I am required to replace a relay with a non-mechanical switch.

The coil side is simple as we are driving it from an Imp Gpio pin.

The relay has one set of contacts, normally open. The voltage is 12 volts across the contacts when open and the current is 1.4 mA through contacts when closed.

The contacts are specified as zero volt which means that the contacts must not be tied down in anyway to a specific voltage. Both sides of the relay are on separate power supplies and we only have access to the coil side’s supply.

On the contact side, we have access to the two wires connected to the contacts.

I initially thought of using an opto-coupler but I need a power source on the contact side which I don’t have access to.

Any ideas as to how this could be achieved would be gratefully received.

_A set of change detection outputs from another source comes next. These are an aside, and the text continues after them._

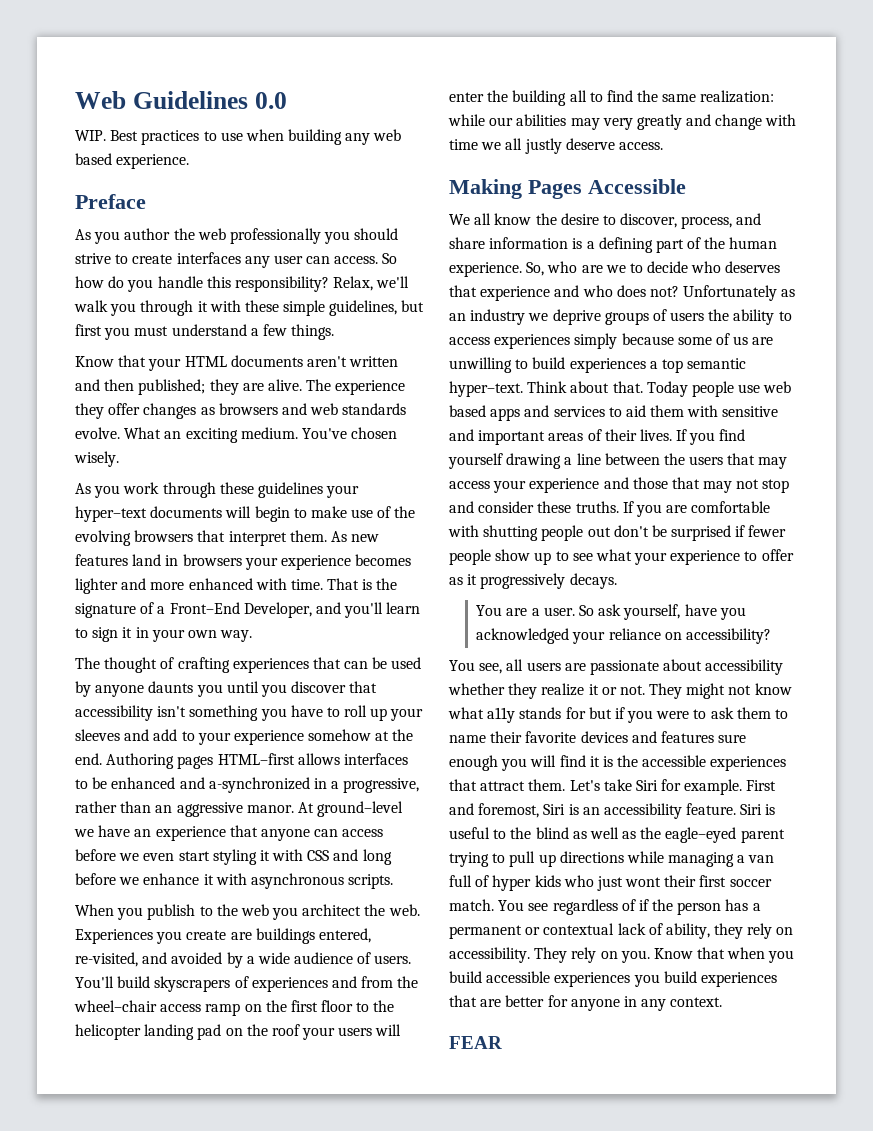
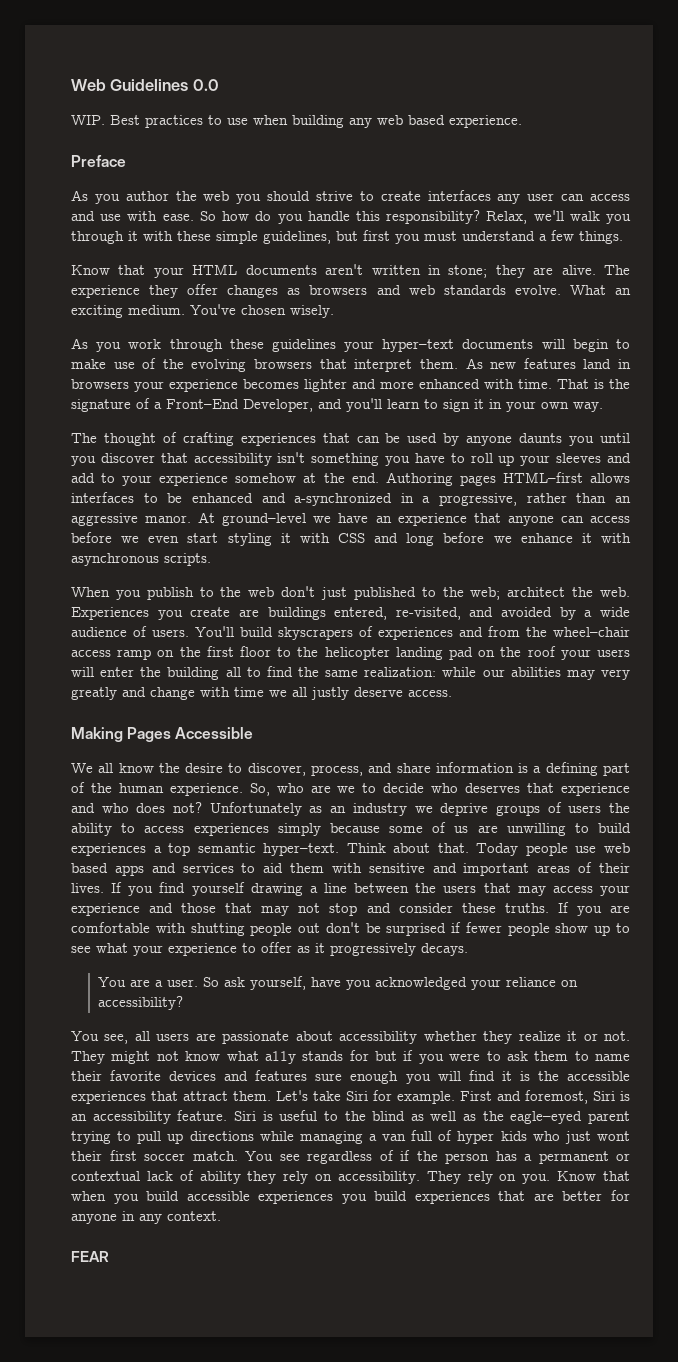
[229,228,321,244] professionally -> (230, 196) none
[334,256,379,264] access. -> [589,194,630,201] [71,211,194,221] access and use with ease.
[75,379,206,395] and then published; -> [427,265,488,278] in stone;
[272,907,299,920] you -> [281,586,501,600] don't just published to the web;
[665,923,710,939] ability, -> [199,1171,241,1184] ability

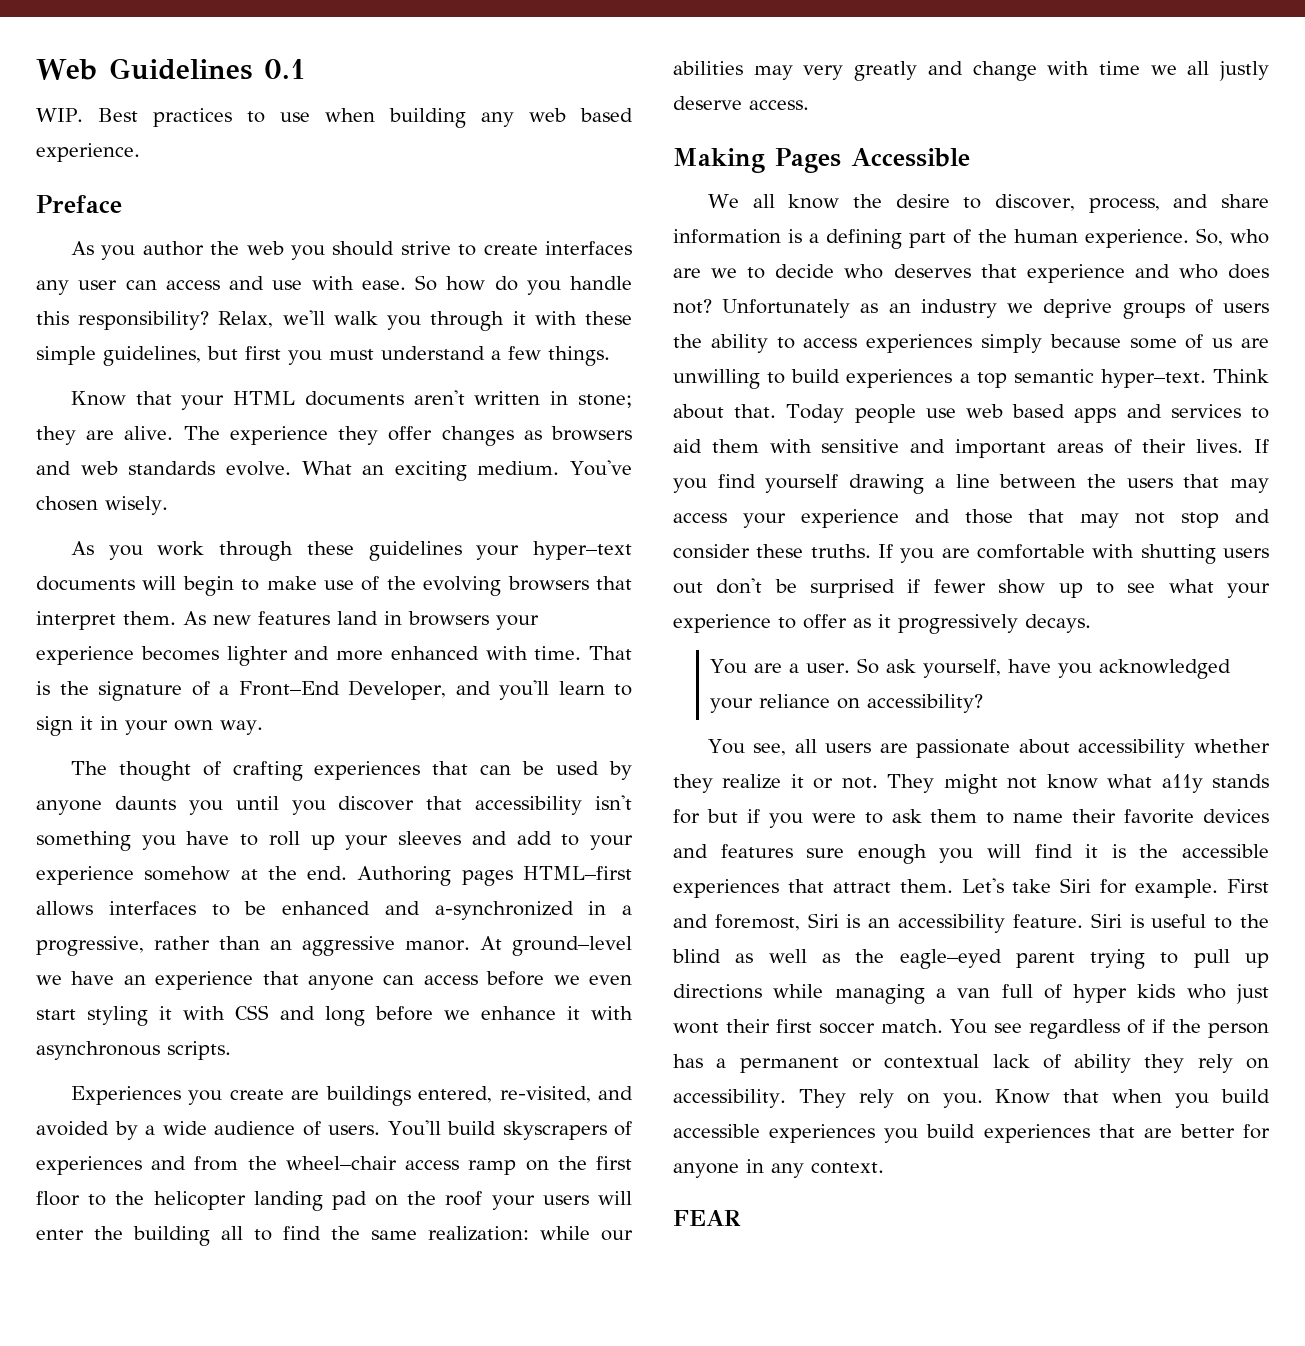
[192,79,219,91] 0.0 -> [263,59,305,79] 0.1
[71,586,630,600] When you publish to the web don't just published to the web; architect the web. -> (231, 1050) none
[250,923,293,936] people -> [1223,548,1269,558] users
[507,923,550,936] people -> (986, 586) none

Perhaps a Solid State Relay (SSR) would work. I believe they have optical isolation. SSR can use very low voltages and currents to switch but I’d still use the IO pin to drive a transistor which in-turn drives switches the relay.

I should add that the switched current is DC and the duration of an ON (i.e. contacts closed) is typically one second, three seconds maximum.

@rocketfire, thanks for the link. I have been arguing that SSR’s are not direct replacements for electromagnetic relays (EMR’s) and require a specification - minimum and maximum resistance for example. Also, as stated in your article, SSR’s are electronic circuits thus require power.

If the voltage being switched is well defined and does not need to be isolated from the imp supply - ie it shares a ground (1.4mA @ 12v seems pretty easy) then you could just use a high-side switch. For reference, take a look at the hannah reference design and the two FETs that control power to the servo connectors (Q3/Q4/R13/R14).

This takes essentially no power - well just the microamps through the pulldowns when the output is enabled.

SSRs take a small amount of power as but not from the switched side. An SSR is fully isolated though, which makes it most similar to a real relay. SSRs have on resistance just like a relay does, but if you’re only switching milliamps this is not going to be an issue.